Ateşkese Gitmeyen Yol
İsrail, 31 Temmuz'da Tahran'ın göbeğinde Hamas lideri İsmail Heniye'ye düzenlenen suikast ile doğrudan eylemin sorumlusu olarak, gündeme bomba gibi düştü. Batılı birçok istihbarat kaynağı, Heniye’nin İran Devrim Muhafızları’nın misafirhanesinde kalırken öldürülmesinin Mossad’ın Devrim Muhafızlarına karşı İstihbarat penetrasyonunun en yüksek düzeyde olduğunu gösteren bir “zafer” olarak yorumladı. İran'ın resmi haber ajansı Fars dahi bunu İsrail’in tehlikeli bir istihbarat sızması olarak kabul etti. İsrail, Heniye suikastıyla İran'a, istihbarat açısından tüm güvenlik örgütlerine sızabileceği ve stratejik hedefleri istediği zaman vurabileceği konusunda açık bir uyarı mesajı iletmek istedi. İran açısından bu suikast, ülkenin egemenliğinin ve ulusal güvenliğinin ciddi şekilde ihlali anlamına gelen bir eylemdi. Suikasttan sonra gözler, Hamas siyasi bürosu başkanı İsmail Heniye'nin Tahran'da öldürülmesinin intikamını alma sözü veren İran'a ve Fouad Şükr'ün Lübnan’ın güney banliyölerinde öldürülmesine karşılık intikam sözü veren Hizbullah'a çevrildi. Tüm dünya, İran ve Hizbullah’ın olası tepkisine odaklanırken ve gergin bekleyiş bölgeyi bölgesel bir savaşın eşiğine doğru sürüklerken ABD tarafından taktiksel bir hamleyle 'ateşkes görüşmeleri' duyurusu yapıldı. Bu haber, savaşa giden yolda bir çıkış yolu olarak gündeme düştü. Katar ve Mısır’ın dahil olduğu üçlü ortak deklarasyon ile ateşkes görüşmeleri için bir takvim ilan edildi. Amerika, bu manevrayla arabuluculara ateşkes için süre tanındığını ilan ederek İran’ın ve Hizbullah’ın İsrail’e karşı planladığı saldırıyı ertelemesini sağladı.
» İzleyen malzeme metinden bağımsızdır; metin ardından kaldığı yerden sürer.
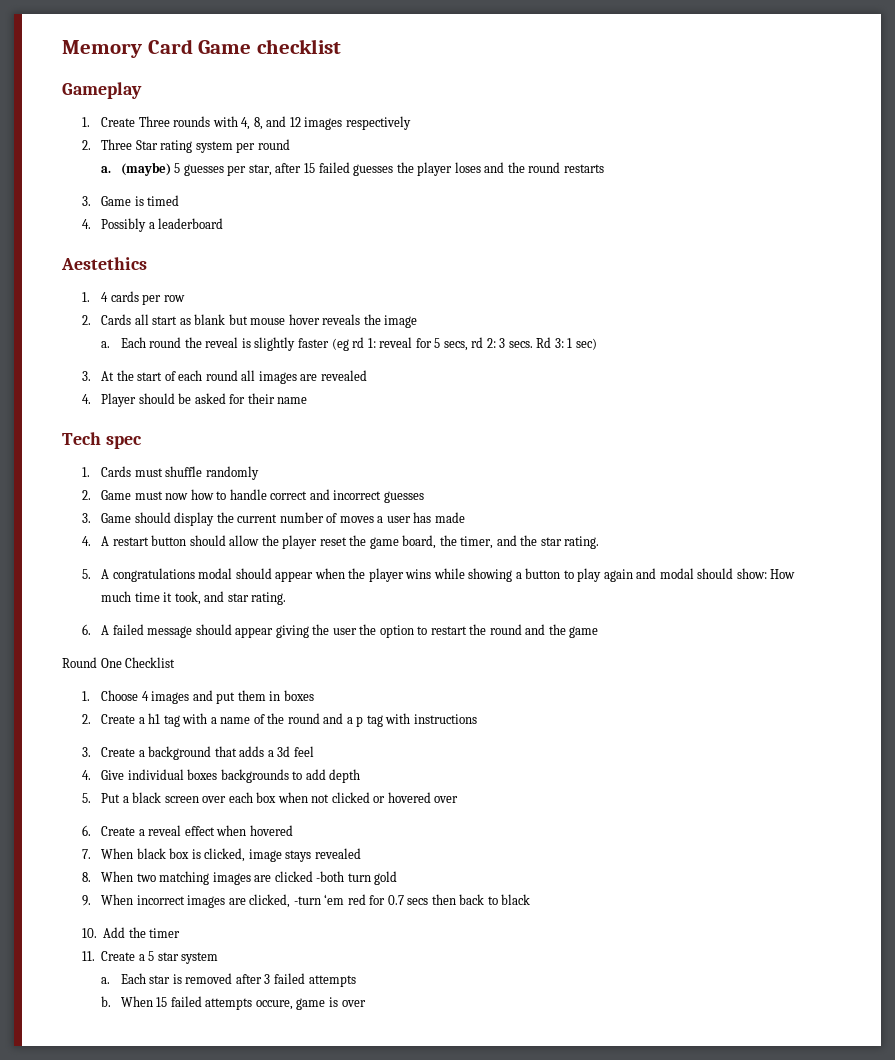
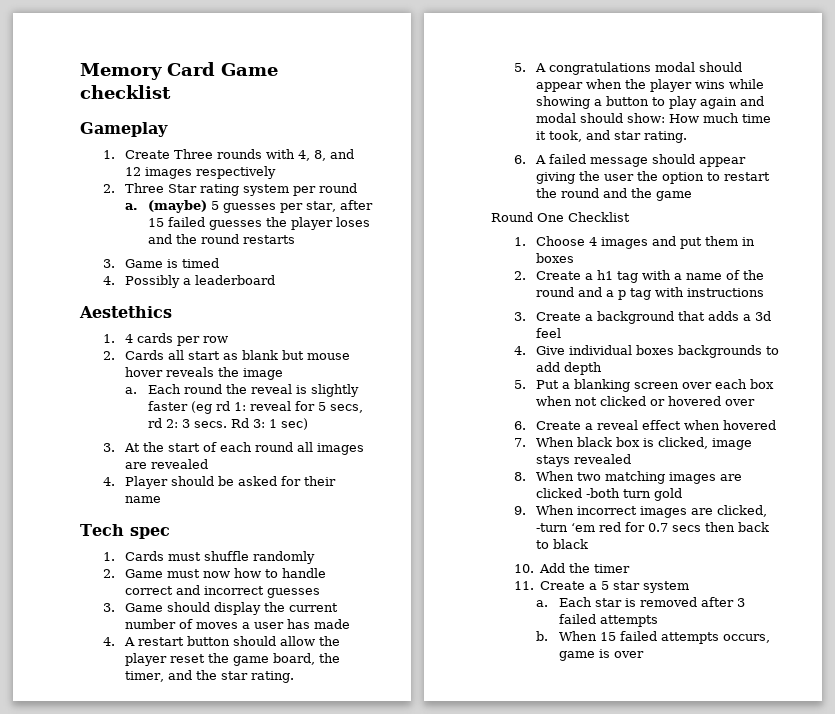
- 5. Put a black screen over each box when not clicked or hovered over
+ 5. Put a blanking screen over each box when not clicked or hovered over
- When 15 failed attempts occure, game is over
+ When 15 failed attempts occurs, game is over

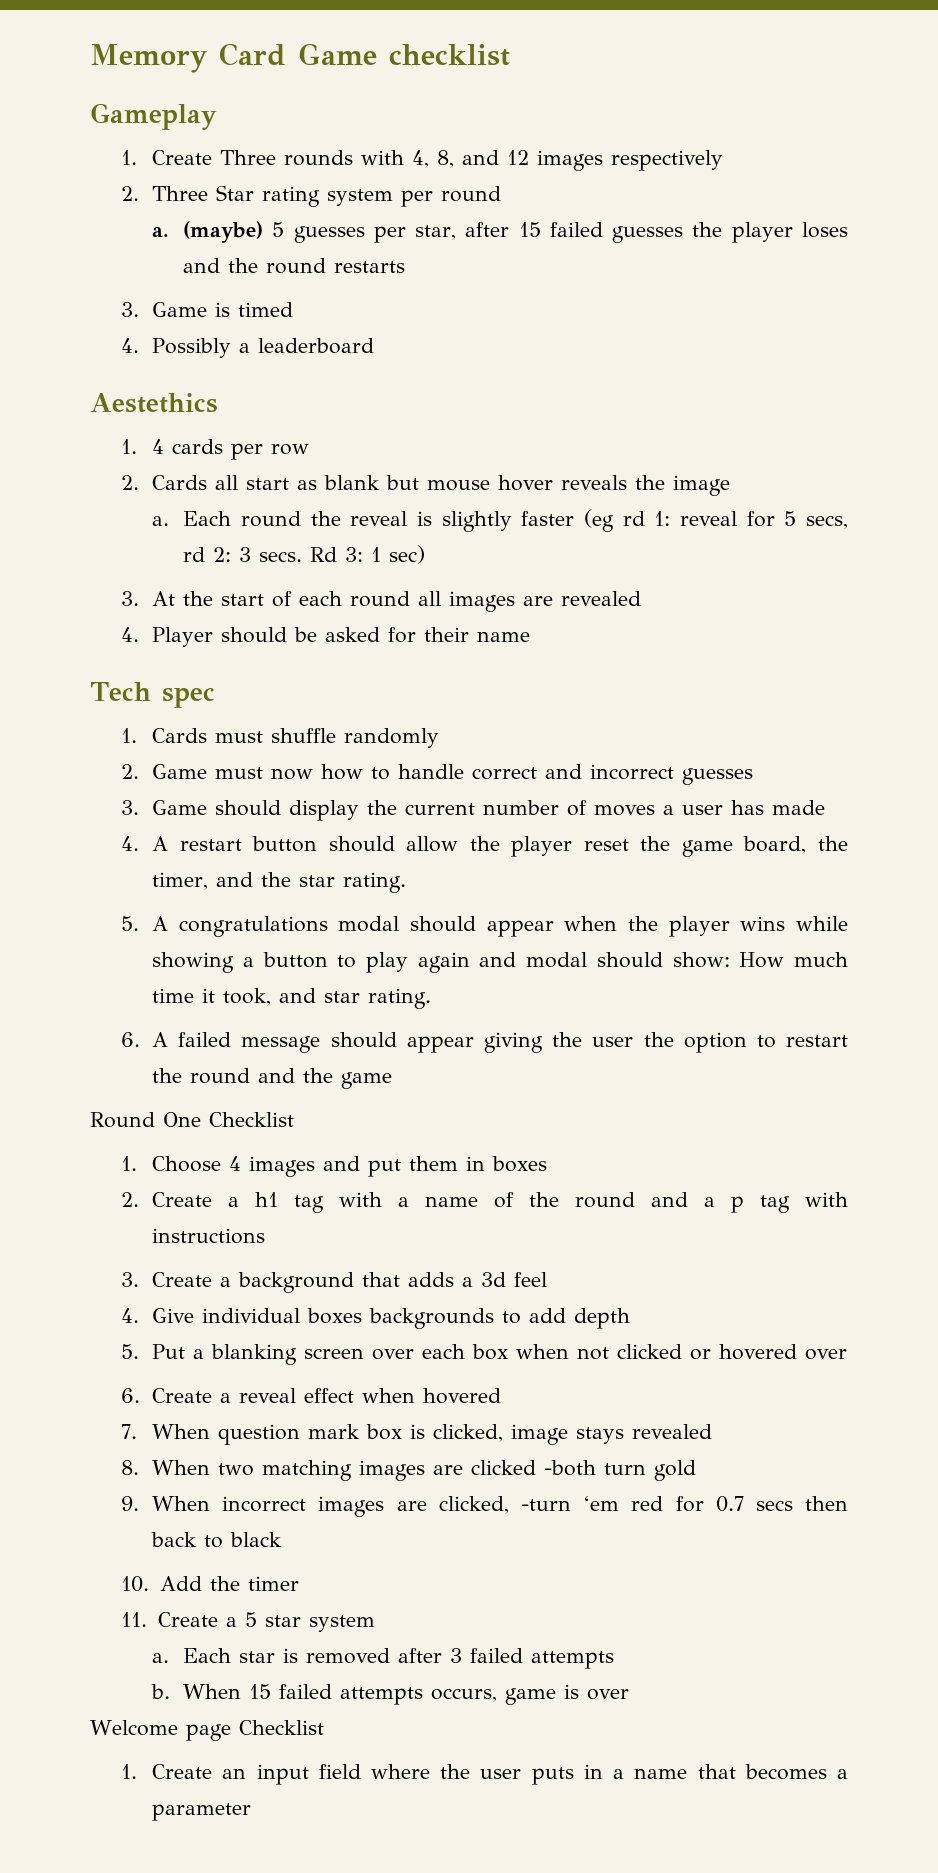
- 7. When black box is clicked, image stays revealed
+ 7. When question mark box is clicked, image stays revealed
+ Welcome page Checklist
+ 1. Create an input field where the user puts in a name that becomes a parameter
Geçtiğimiz hafta ABD Başkanı Joe Biden, Katar Emiri Şeyh Tamim bin Hamad Al Sani ve Mısır Devlet Başkanı Abdülfettah El Sisi yaptıkları ortak açıklamada, “artık kaybedecek zaman yok ve artık kabul edilebilecek hiçbir mazeret yok" değerlendirmesinde bulunurlarken “ateşkesin başlamasının ve bu ateşkesin uygulanmasının zamanı geldi. Gerilimleri yatıştırmanın yolu ateşkesi sağlamaktır.” diyerek 15 Ağustos’u işaret etmişti. 15 Ağustos’ta Doha'da başlayan ABD, Mısır, Katar ve İsrail heyetinin yer aldığı dörtlü toplantı cuma günü sona erdi. Toplantıya CIA Direktörü William Burns, Amerika'nın Orta Doğu elçisi Brett McGurk, Mısır Genel İstihbarat Başkanı Abbas Kemal, Katar’dan Başbakan Muhammed bin Abdul Rahman ve İsrail heyetini ise Mossad başkanı David Barnea temsil etti. İsrail heyetinde Shin Bet'in başkanı Ronen Bar, İsrail Savunma Kuvvetleri rehine birimi komutanı General Nitzan Alon ve Netanyahu’nun siyasi danışmanı Ofir Flake de hazır bulundu. Her ne kadar Hamas, doğrudan Doha'daki müzakerelere katılmasa da Hamas’ın talepleri, Katar ve Mısır tarafında masada ileri sürüldü.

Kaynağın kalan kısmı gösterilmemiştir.